Laat die kindsterren lekker de pip krijgen met hun actie tegen het coronabeleid. Alsof ze enig benul hebben van de realiteit, verscholen achter hun Instagram-accounts. Ik hield me bezig met belangrijker zaken, zoals gezondheid. Vanmorgen was de personal training pittig, maar het duizelde mij niet. Ga je hierna nog cardio’en, vroeg de PT, want dan verbrand je pas echt vet. Ik zei nee, maar dat ik vanmiddag nog zou wielrennen. Ik denk niet dat hij me geloofde, maar ik deed het wel en ben nu afgepeigerd.

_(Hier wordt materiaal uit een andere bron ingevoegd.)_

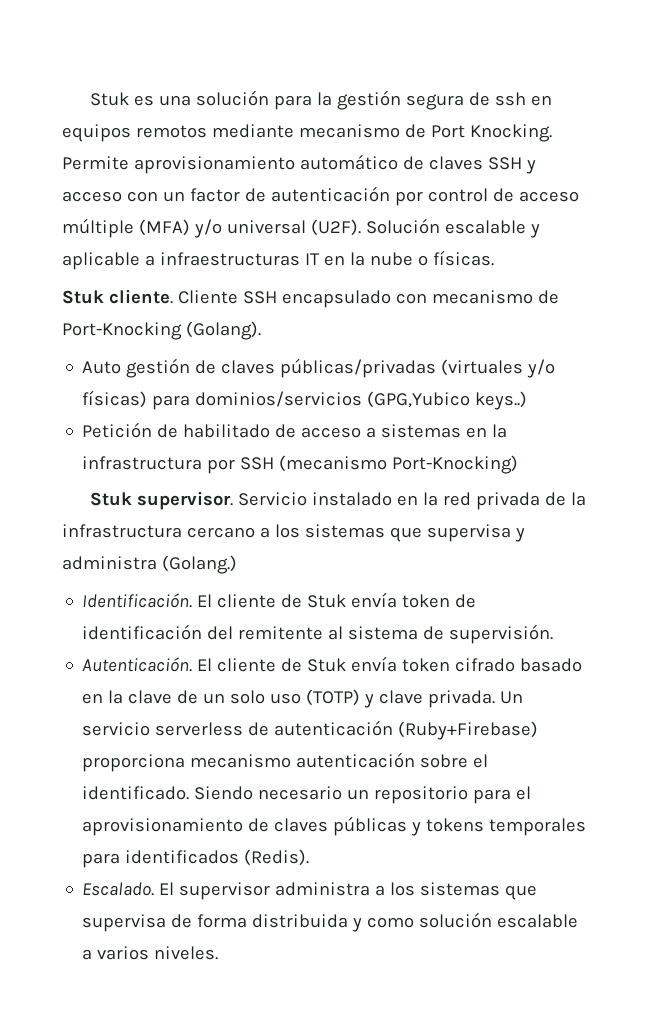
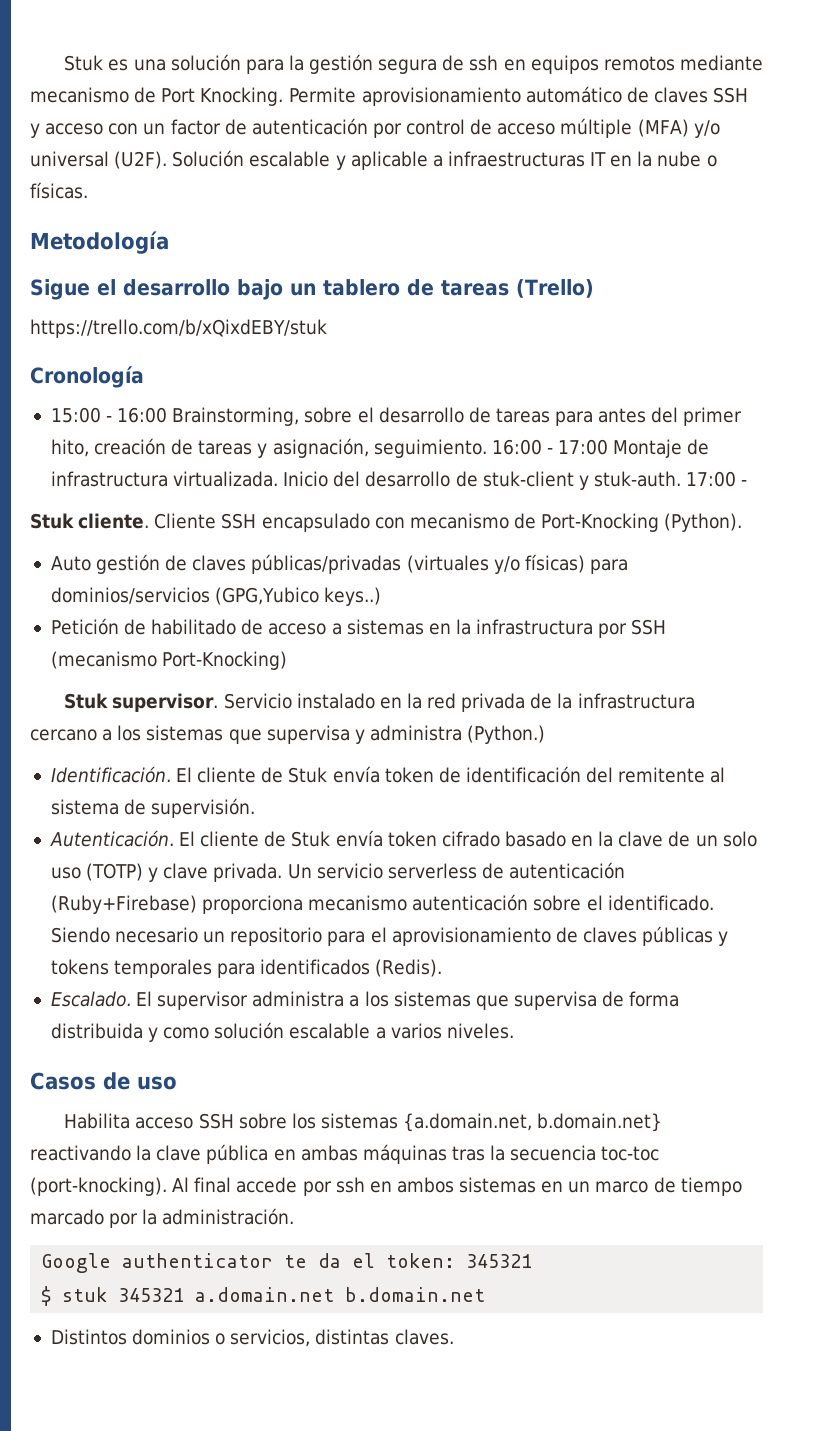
(494, 258) none -> [30,231,169,254] [30,279,594,300] [30,319,327,338] [30,366,144,388] [50,407,743,426] [50,438,710,458] [50,471,748,490] // Metodología // Sigue el desarrollo bajo un tablero de tareas (Trello) // https://trello.com/b/xQixdEBY/stuk // Cronología // 15:00 - 16:00 Brainstorming, sobre el desarrollo de tareas para antes del primer hito, creación de tareas y asignación, seguimiento. 16:00 - 17:00 Montaje de infrastructura virtualizada. Inicio del desarrollo de stuk-client y stuk-auth. 17:00 -
[185,321,261,340] (Golang). -> [664,513,743,532] (Python).
[161,555,237,574] (Golang.) -> [467,725,546,744] (Python.)
(219, 953) none -> [30,1072,177,1090] [64,1113,663,1132] [30,1144,660,1164] [30,1177,742,1196] [30,1208,295,1228] [41,1253,533,1273] [41,1286,486,1306] [50,1329,454,1347] // Casos de uso // Habilita acceso SSH sobre los sistemas {a.domain.net, b.domain.net} reactivando la clave pública en ambas máquinas tras la secuencia toc-toc (port-knocking). Al final accede por ssh en ambos sistemas en un marco de tiempo marcado por la administración. // Google authenticator te da el token: 345321 // $ stuk 345321 a.domain.net b.domain.net // Distintos dominios o servicios, distintas claves.

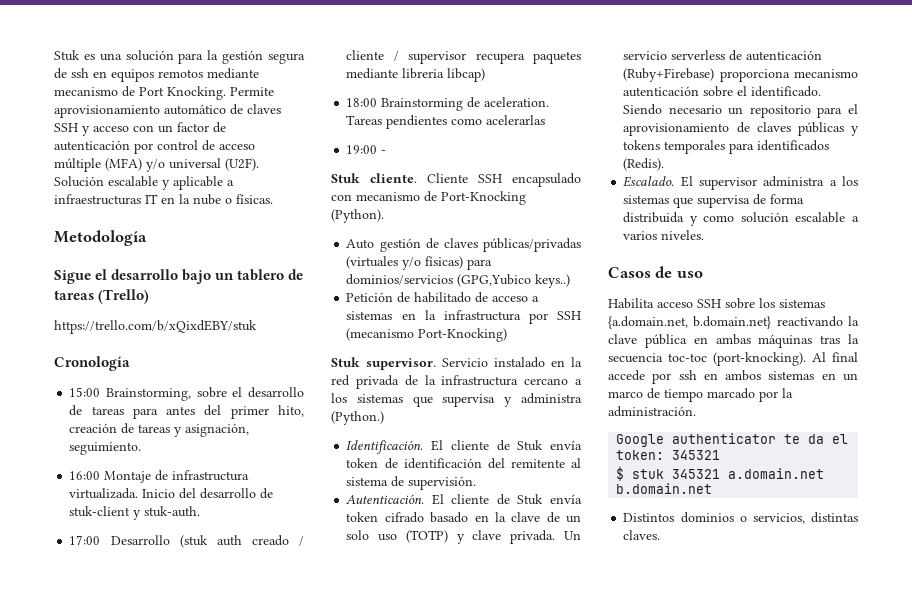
[106,407,168,423] - 16:00 -> (101, 392) none
[491,439,609,455] 16:00 - 17:00 -> [69,471,101,480] // 16:00
[686,471,737,487] 17:00 -> [69,535,304,548] [346,50,581,64] [346,68,486,82] [346,97,550,111] [346,115,546,129] [346,145,378,154] // 17:00 Desarrollo (stuk auth creado / cliente / supervisor recupera paquetes mediante libreria libcap) // 18:00 Brainstorming de aceleration. Tareas pendientes como acelerarlas // 19:00

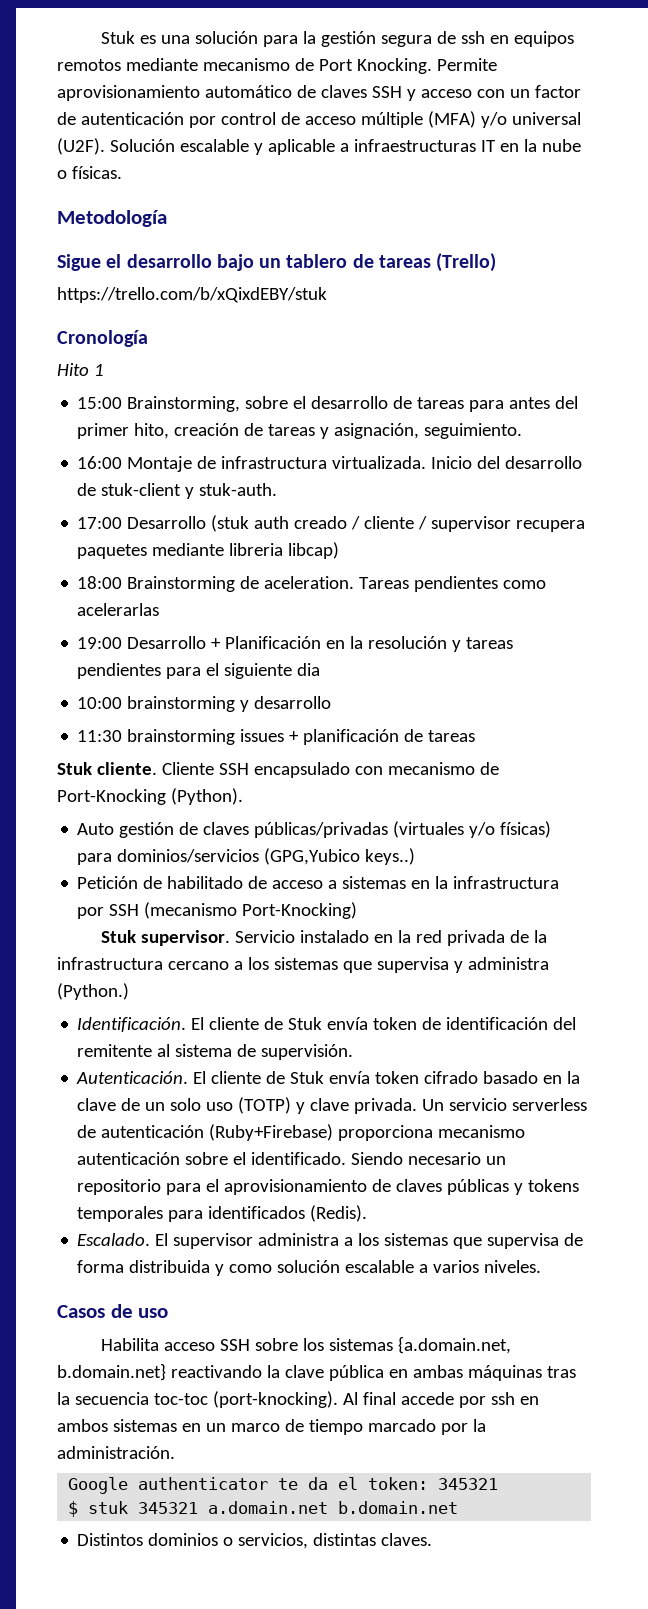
(130, 363) none -> [57,363,104,376] // Hito 1
[381,150,387,154] - -> [127,636,514,652] [77,663,321,679] [77,696,332,712] [77,729,476,745] Desarrollo + Planificación en la resolución y tareas pendientes para el siguiente dia // 10:00 brainstorming y desarrollo // 11:30 brainstorming issues + planificación de tareas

Ik ben begonnen aan Gerts bundel het grote roeren, waarvan de openingsgedichten me deden denken aan Kees Ouwens’ Arcadia (uit 1968), maar dan netter. Op de Digitale Bibliotheek voor de Nederlandse letteren stond in Ons Erfdeel dit over Ouwens:

De opmerkelijke uniciteit van Ouwens’ poëzie sluit nauw aan bij de thematiek ervan: een centrale figuur, veelal een ik, die gescheiden van de wereld de eigen identiteit onderzoekt. Daartoe worden zoektochten ondernomen: in de natuur, in de geest, in de taal en in het verleden.

En dat is precies wat Gert doet. Het maakt me nieuwsgierig naar de rest.

Voetnoot bij mijn eigen geschiedenis: Heeg, jaren tachtig; ten overstaan van Friese jongeren die met mijn studievrienden wilde vechten, droeg ik een scabreus gedicht voor van Ouwens, waarna de heren vertrokken. Poëzie ontwapent.